(How to complete this task) Across the records, find how many lines include the string "then" and answer with only the figure.

BEGIN Data in this exercise

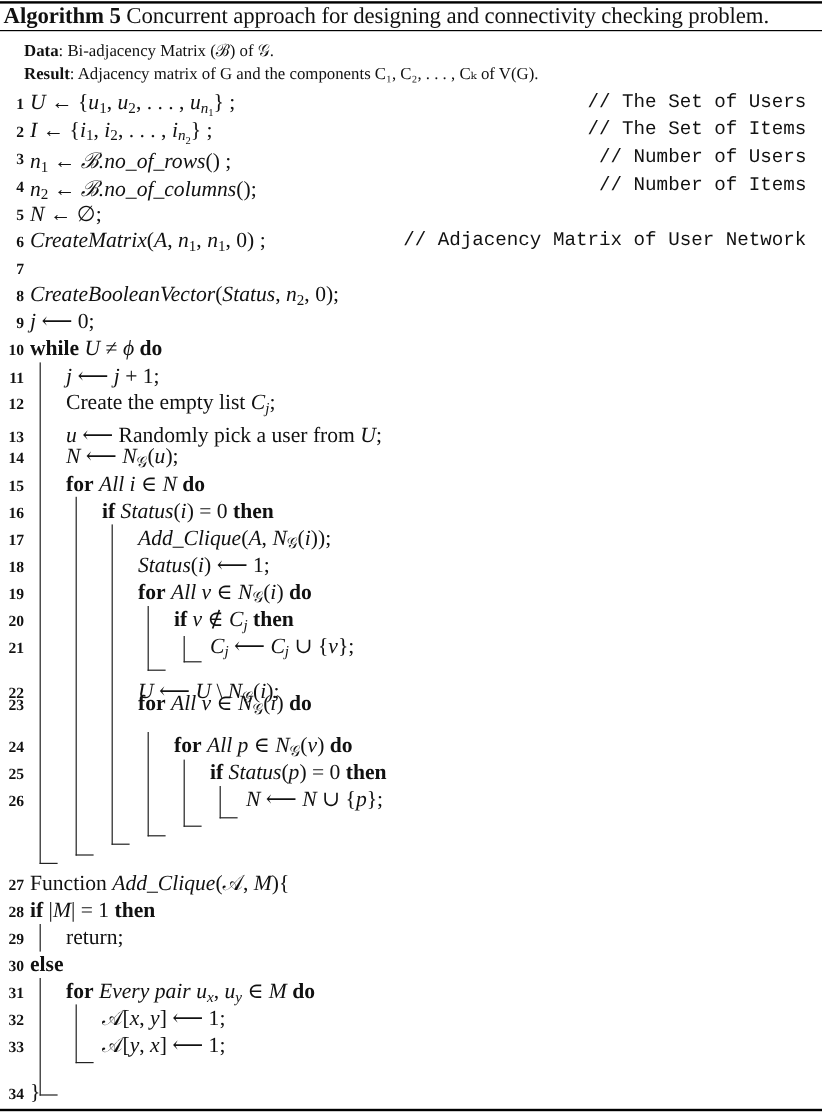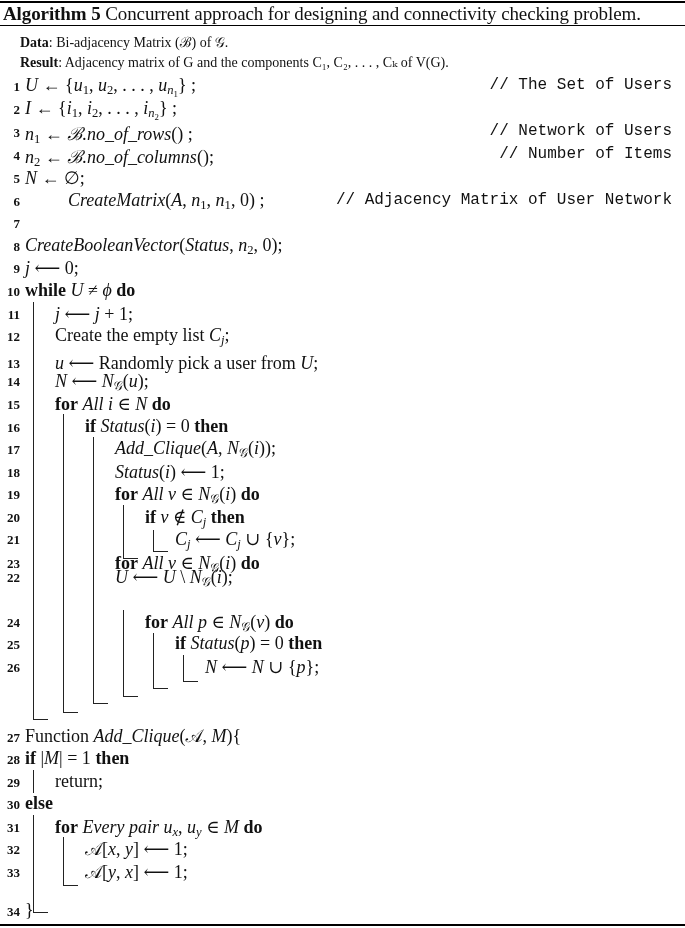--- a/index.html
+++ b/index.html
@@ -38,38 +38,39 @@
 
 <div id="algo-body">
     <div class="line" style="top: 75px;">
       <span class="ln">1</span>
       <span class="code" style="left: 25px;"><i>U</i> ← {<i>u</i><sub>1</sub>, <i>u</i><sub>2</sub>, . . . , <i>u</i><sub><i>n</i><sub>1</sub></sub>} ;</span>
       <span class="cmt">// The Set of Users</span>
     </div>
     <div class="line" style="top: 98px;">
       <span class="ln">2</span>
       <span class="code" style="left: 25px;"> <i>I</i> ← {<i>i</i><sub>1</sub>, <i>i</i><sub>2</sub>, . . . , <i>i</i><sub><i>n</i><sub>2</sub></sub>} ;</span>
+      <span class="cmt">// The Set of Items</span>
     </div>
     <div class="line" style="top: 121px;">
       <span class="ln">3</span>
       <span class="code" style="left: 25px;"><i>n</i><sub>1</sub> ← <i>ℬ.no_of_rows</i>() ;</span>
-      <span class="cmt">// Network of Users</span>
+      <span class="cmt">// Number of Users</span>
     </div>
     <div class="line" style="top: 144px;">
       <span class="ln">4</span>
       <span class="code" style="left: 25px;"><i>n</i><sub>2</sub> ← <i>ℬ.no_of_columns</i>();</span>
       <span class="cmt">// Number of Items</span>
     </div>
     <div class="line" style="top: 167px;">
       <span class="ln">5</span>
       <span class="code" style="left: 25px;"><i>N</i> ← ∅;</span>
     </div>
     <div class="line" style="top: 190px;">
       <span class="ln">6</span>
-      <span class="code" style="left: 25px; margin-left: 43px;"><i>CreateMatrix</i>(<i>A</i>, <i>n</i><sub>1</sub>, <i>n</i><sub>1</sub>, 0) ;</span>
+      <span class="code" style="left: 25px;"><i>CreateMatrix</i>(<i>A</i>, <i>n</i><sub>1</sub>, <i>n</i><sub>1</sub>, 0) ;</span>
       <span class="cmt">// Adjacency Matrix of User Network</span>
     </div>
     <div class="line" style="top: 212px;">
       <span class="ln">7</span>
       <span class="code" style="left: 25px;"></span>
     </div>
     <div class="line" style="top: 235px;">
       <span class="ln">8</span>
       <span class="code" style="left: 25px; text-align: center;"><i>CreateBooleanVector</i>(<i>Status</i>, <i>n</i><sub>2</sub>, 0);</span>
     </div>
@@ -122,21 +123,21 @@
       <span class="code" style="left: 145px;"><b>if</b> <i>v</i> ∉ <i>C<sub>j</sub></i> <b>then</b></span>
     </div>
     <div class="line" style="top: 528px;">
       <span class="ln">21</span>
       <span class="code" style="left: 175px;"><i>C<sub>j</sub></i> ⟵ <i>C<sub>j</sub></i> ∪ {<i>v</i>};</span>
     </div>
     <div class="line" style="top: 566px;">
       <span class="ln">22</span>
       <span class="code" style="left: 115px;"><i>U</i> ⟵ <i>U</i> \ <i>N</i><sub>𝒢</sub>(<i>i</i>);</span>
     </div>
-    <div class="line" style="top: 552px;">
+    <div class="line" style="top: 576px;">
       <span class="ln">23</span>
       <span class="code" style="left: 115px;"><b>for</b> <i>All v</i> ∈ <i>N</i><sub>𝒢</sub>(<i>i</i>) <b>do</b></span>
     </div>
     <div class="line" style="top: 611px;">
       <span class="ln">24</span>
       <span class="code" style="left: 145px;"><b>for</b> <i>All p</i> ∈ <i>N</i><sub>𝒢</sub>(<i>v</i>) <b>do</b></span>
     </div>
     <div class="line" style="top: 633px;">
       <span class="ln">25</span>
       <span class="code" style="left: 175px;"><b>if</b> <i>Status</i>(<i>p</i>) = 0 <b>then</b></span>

END Data in this exercise

(Answer for this exercise) 2